Альгирдас Жемайтис, убийца Дины, возникал в его снах не случайно. Альгирдаса Юда знал хорошо. Этот литовец прекрасно ладил с евреями, мог переброситься словечком на идиш, а младший брат его, Казне, сразу же после прихода русских вступил в комсомол. Да и сам Альгирдас был у новой власти на хорошем счету. Если бы не рассказ Ривы, Юда не поверил бы, что Альгирдас стал убийцей. Но он им стал, и просыпаясь после очередного кошмарного сна, сжимая кулаки, Юда воображал, как он возвращается в Каунас, конечно же с винтовкой, находит Жемайтиса и мстит. Только для того, чтобы возвратиться в Литву с винтовкой, надо было попасть на фронт, а чтобы добраться до Альгирдаса и убить его, надо было научиться стрелять, а значит – пойти на войну.

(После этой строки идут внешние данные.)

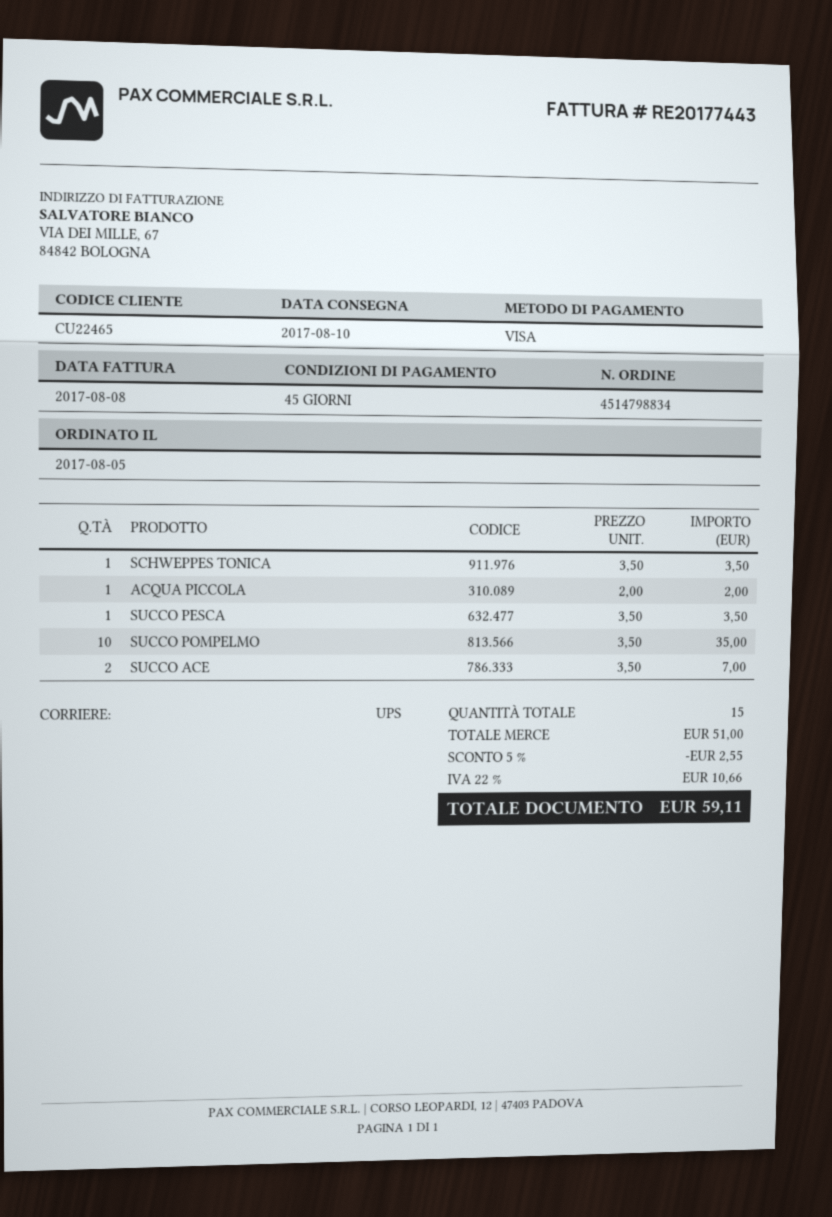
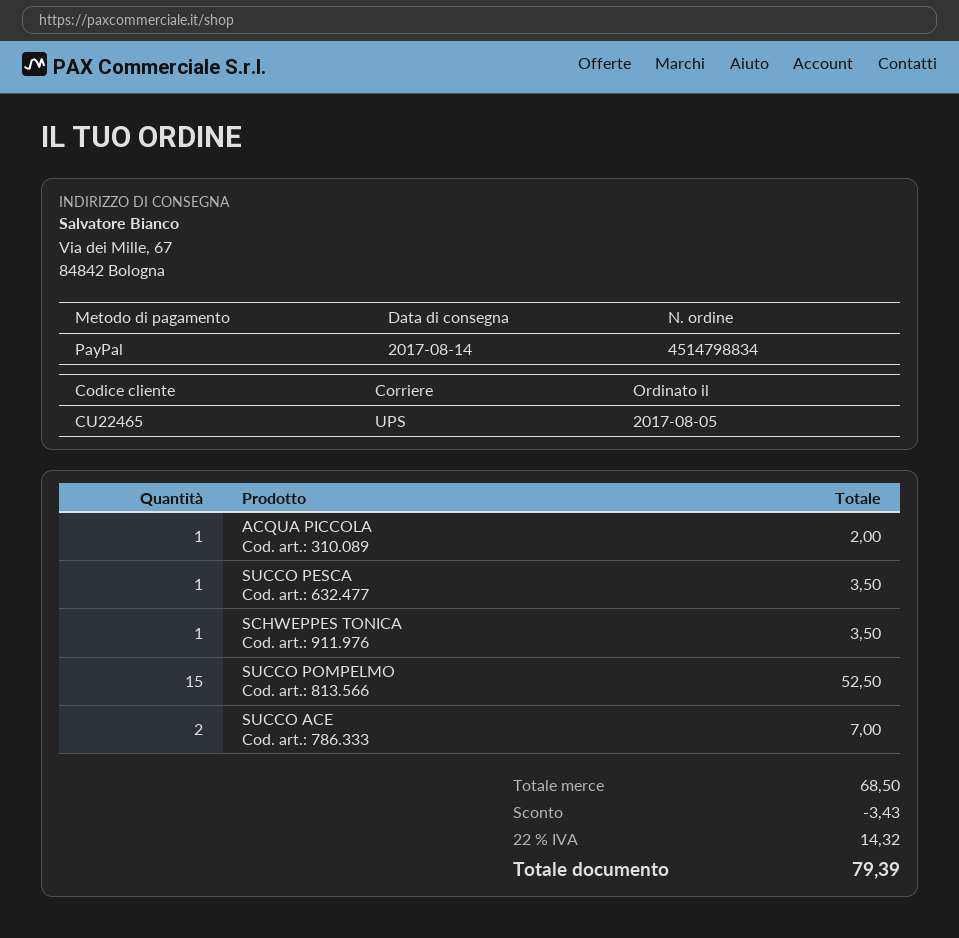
delivery date: 2017-08-10 -> 2017-08-14
payment method: Visa -> PayPal
SUCCO POMPELMO: 10 for 35.00 -> 15 for 52.50
subtotal: 51.00 -> 68.50
discount: 2.55 -> 3.43
tax: 22% = 10.66 -> 22% = 14.32
total: 59.11 -> 79.39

Но Юда боялся войны и лишь в мечтах становился мстителем. Он сознавал свое ничтожество, ненавидел себя, но ничего не мог с собой поделать. И что только нашла в нем Рива?
А Рива, сойдясь с земляком и старым знакомым, стремилась найти защиту от возможных посягательств Антанаса Рашиса, если тому удастся ее разыскать. О том, что Антанас может объявиться, Рива думала с содроганием и одновременно с каким-то новым, непонятным ей чувством. Ничего подобного она не испытывала ни с покойным мужем, ни сейчас, живя с Юдой. Рива поймала себя на том, что не только перестала со страхом ждать появления Рашиса, а напротив – думает, как все это произойдет. Если бы Юда предложил брак, пусть даже советский, в загсе, Рива согласилась бы с радостью. Это помогло бы ей справиться с душевным разладом. Но Юда не предлагал.